HARKE: Human Activity Recognition from Kinetic Energy Harvesting Data in Wearable Devices
Abstract
Kinetic energy harvesting (KEH) may help combat battery issues in wearable devices. While the primary objective of KEH is to generate energy from human activities, the harvested energy itself contains information about human activities that most wearable devices try to detect using motion sensors. In principle, it is therefore possible to use KEH both as a power generator and a sensor for human activity recognition (HAR), saving sensor-related power consumption. Our aim is to quantify the potential of human activity recognition from kinetic energy harvesting (HARKE). We evaluate the performance of HARKE using two independent datasets: (i) a public accelerometer dataset converted into KEH data through theoretical modeling; and (ii) a real KEH dataset collected from volunteers performing activities of daily living while wearing a data-logger that we built of a piezoelectric energy harvester. Our results show that HARKE achieves an accuracy of 80 to 95 percent, depending on the dataset and the placement of the device on the human body.
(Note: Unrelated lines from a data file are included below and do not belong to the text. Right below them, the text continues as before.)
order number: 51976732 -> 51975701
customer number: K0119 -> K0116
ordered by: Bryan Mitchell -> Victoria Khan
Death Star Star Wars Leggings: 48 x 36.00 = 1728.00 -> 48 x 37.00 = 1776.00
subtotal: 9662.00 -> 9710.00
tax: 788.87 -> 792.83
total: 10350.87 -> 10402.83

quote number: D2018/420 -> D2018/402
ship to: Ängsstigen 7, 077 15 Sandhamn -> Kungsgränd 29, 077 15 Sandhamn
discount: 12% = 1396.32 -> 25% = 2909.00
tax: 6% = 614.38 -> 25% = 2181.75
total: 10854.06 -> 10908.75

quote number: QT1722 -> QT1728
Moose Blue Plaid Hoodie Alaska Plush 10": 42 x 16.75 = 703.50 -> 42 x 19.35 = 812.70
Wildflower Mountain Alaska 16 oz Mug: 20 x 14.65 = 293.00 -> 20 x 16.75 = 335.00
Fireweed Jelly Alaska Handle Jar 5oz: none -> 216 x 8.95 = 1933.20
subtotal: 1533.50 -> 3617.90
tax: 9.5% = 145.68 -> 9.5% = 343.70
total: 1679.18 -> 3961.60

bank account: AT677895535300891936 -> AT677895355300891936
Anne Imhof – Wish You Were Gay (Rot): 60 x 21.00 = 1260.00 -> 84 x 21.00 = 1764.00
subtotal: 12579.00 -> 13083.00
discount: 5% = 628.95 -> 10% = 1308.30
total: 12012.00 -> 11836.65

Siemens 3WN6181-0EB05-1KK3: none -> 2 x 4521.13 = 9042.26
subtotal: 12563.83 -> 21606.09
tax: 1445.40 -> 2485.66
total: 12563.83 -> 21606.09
We conduct detailed power consumption measurements to understand and quantify the power saving opportunity of HARKE. The results demonstrate that HARKE can save 79 percent of the overall system power consumption of conventional accelerometer-based HAR.
Recommended Citation
S. Khalifa et al., "HARKE: Human Activity Recognition from Kinetic Energy Harvesting Data in Wearable Devices," IEEE Transactions on Mobile Computing, vol. 17, no. 6, pp. 1353 - 1368, Institute of Electrical and Electronics Engineers (IEEE), Jun 2018.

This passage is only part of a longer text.